People loving their children and children loving their parents. People working
hard, trying to care for their families. People trying to make it, just make
it, without harming others and without bringing harm on themselves.
Keeping their
heads down.
Hands to the
plows.
Noses to the
grindstones.
But still the
world or life or existence plays by its own rules. People get sick and sicker.

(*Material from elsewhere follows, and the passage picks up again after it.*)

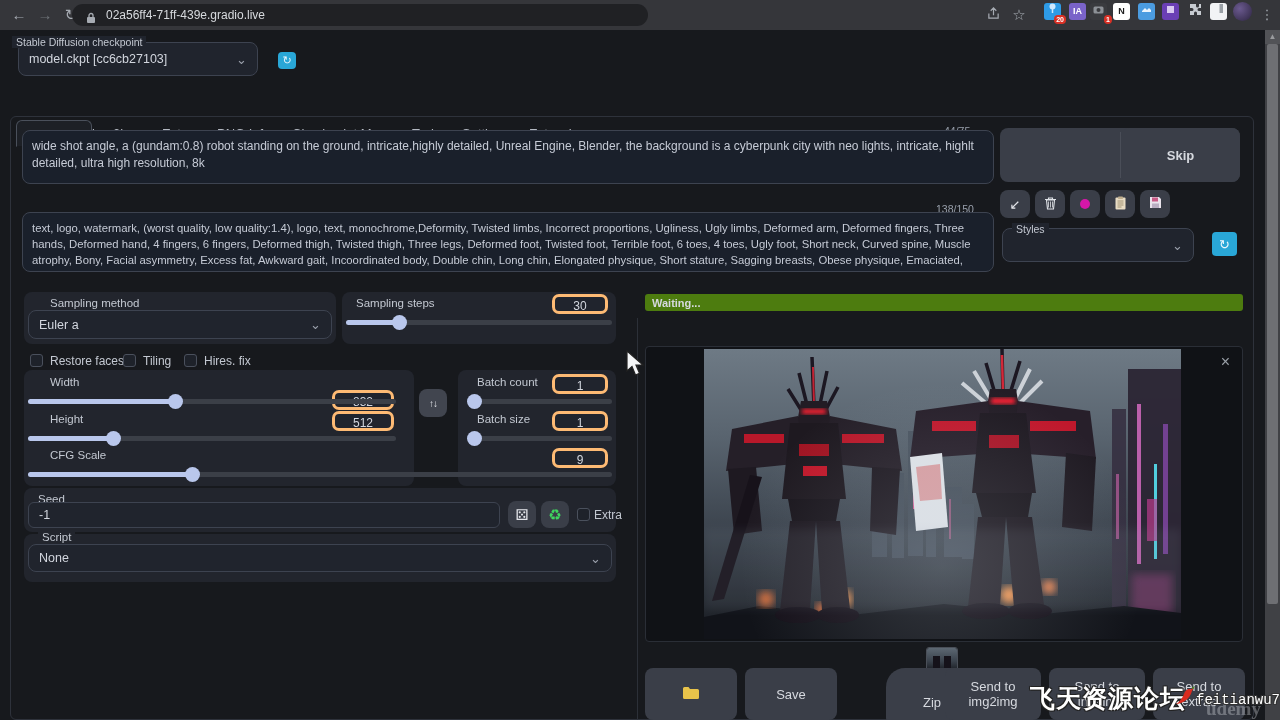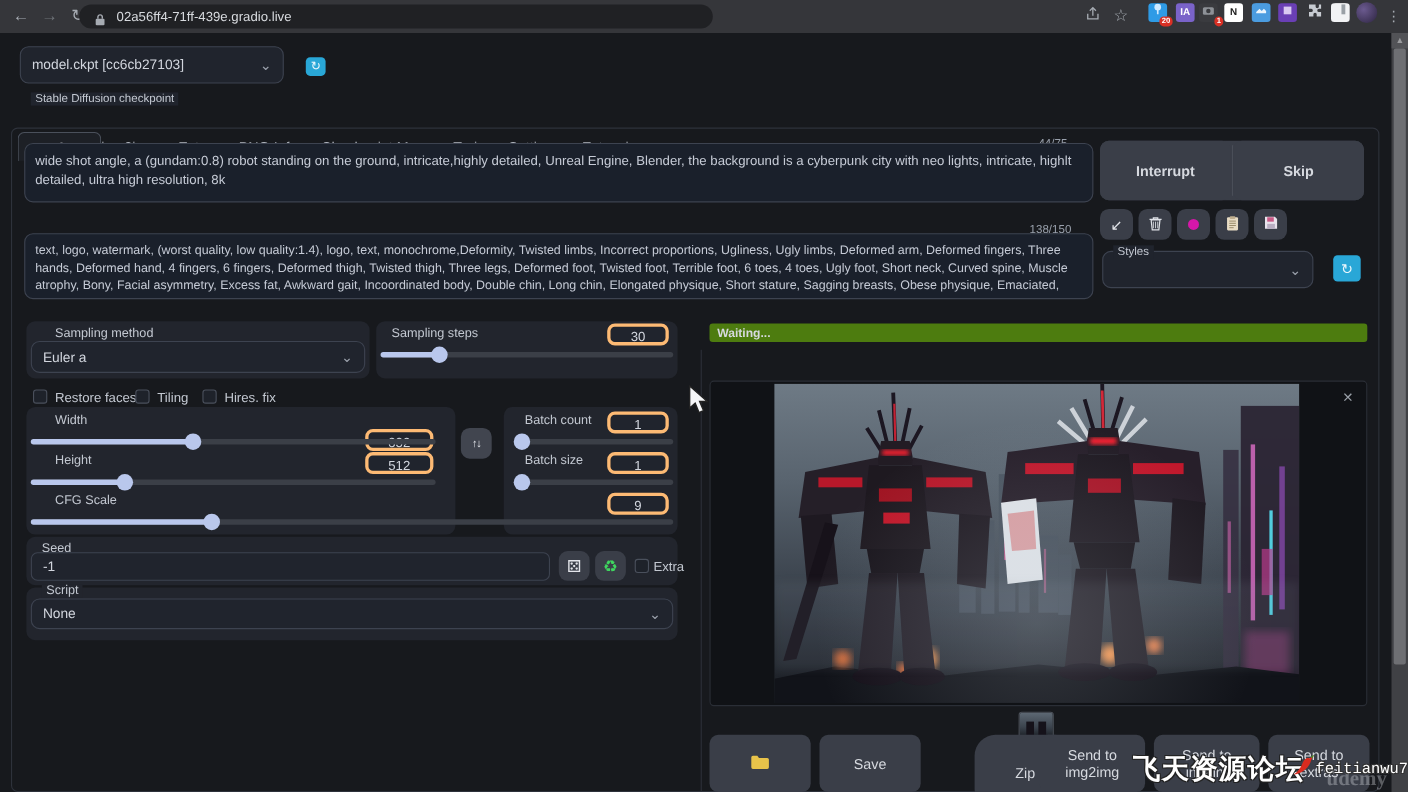"Stable Diffusion checkpoint" div.lbl { left: 28px -> 12px; margin-top: 48px -> none }
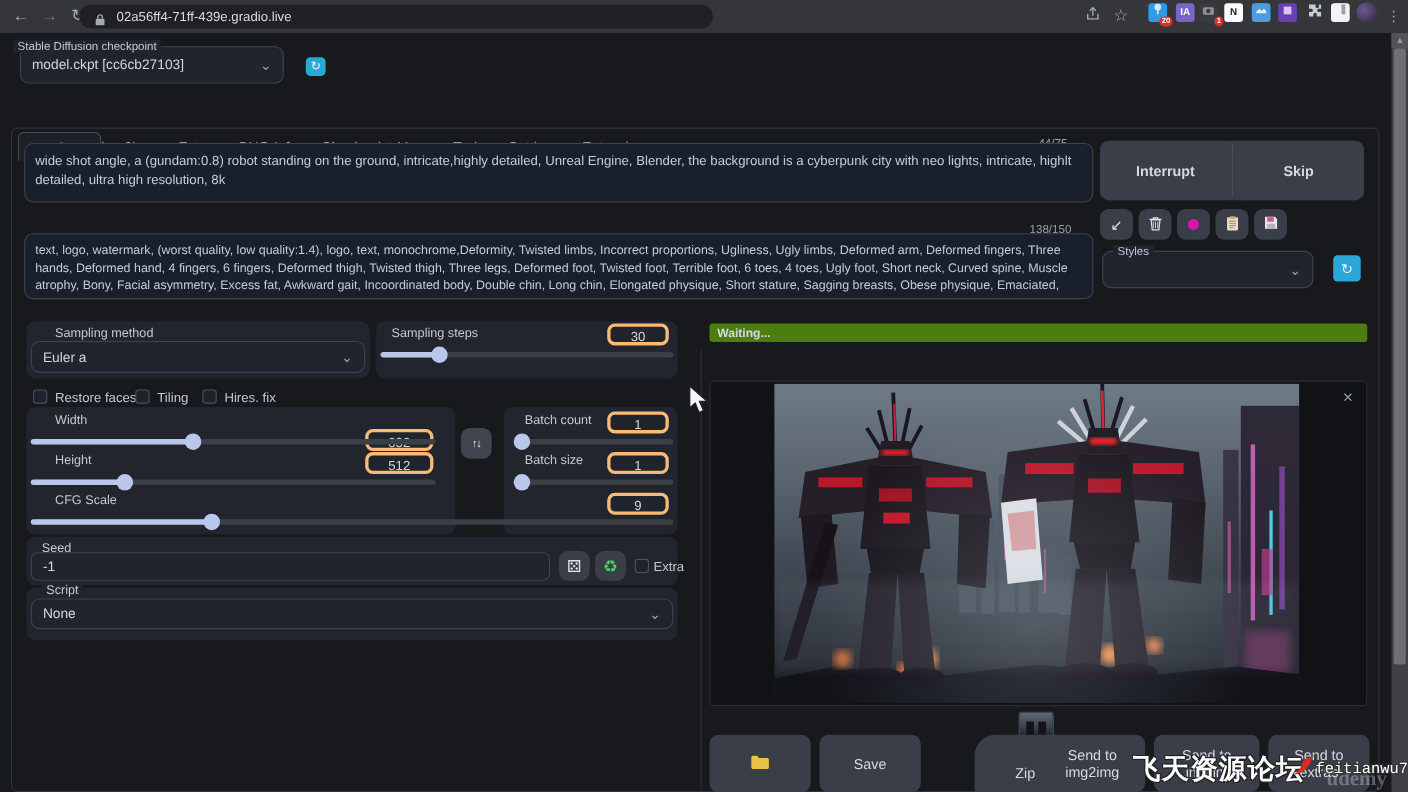"Interrupt" div.btn { html: <div>Interrupt</div> -> none }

People are pushed and pulled. Hard work doesn’t always take care of a family. Love
is not always returned.
People are
harassed and helpless. Hapless and hopeless.
Harried and
hurried. Hurting and haggard.
Heartbroken and
heartsick.
Jesus saw this. He
saw this in every village and in every city that he visited. He saw the people,
harassed and helpless, and he had compassion for them. They were like sheep
without a shepherd.
How many of you
are feeling harassed and helpless today? How many of you are here just trying
to hang on from whatever storms are buffeting you beyond these doors? I feel
that way. I feel harassed and helpless. From the valleys of daily living, from personal
circumstances, but even more by the circumstances of our world.
Two mass shootings
this week, and I’m sure there were more that I have not seen reported. A
terrible, horrific fire in London ; a
city which has already endured a terrorist attack along with the terrorist
attack in Manchester a few weeks
ago. The anguish so many are feeling over the acquittal in the Philando Castile
case in St. Paul . So many people
hurting. So many people angry. So many people sick and getting sicker. I cannot
seem to shake this feeling of being harassed and helpless, hapless and
hopeless. From city crowds to small towns, it seems as though we are sheep
without a shepherd. My heart cries out, “We could use some compassion, Jesus.
We could use a shepherd.”
But Jesus did not
only feel compassion for the people, so harassed and helpless, so hapless and
hopeless, harried and hurried. He acted on his compassion. He was God’s hands
and heart and arms and feet and mouth and mind. But even the Good Shepherd
could not shepherd so many. He told the disciples,
“The harvest is
plentiful, but the laborers are few; therefore ask the Lord of the harvest to
send out laborers into his harvest.”
The disciples were
his laborers. Although this took place before the Great Commission that we read
last week, this is all part and parcel of what the disciples were called to do
at this moment and in the future. Later on in this passage, the disciples were
given specific directions to:
“As you go,
proclaim the good news, ‘The kingdom of heaven has come near.’ Cure the sick,
raise the dead, cleanse the lepers, cast out demons.’”
There is much more
to this passage than I am focusing on, more that should be contemplated. But for
this morning, I have narrowed it to these beginning verses. Jesus called the
disciples to labor, but the labor did not end with them. Each generation has
called new laborers. We are descendents of those disciples, and we are
inheritors of the call. I cannot claim that I have ever managed to do anything
that Jesus commanded, other than proclaim the good news about the kingdom
coming near. I’m not sure I’ve even done that all that well. I certainly have
not cured the sick, raised the dead, cleansed the lepers or cast out demons.
Have you?
But that does not
mean that we are not still called to labor, to go into that plentiful harvest.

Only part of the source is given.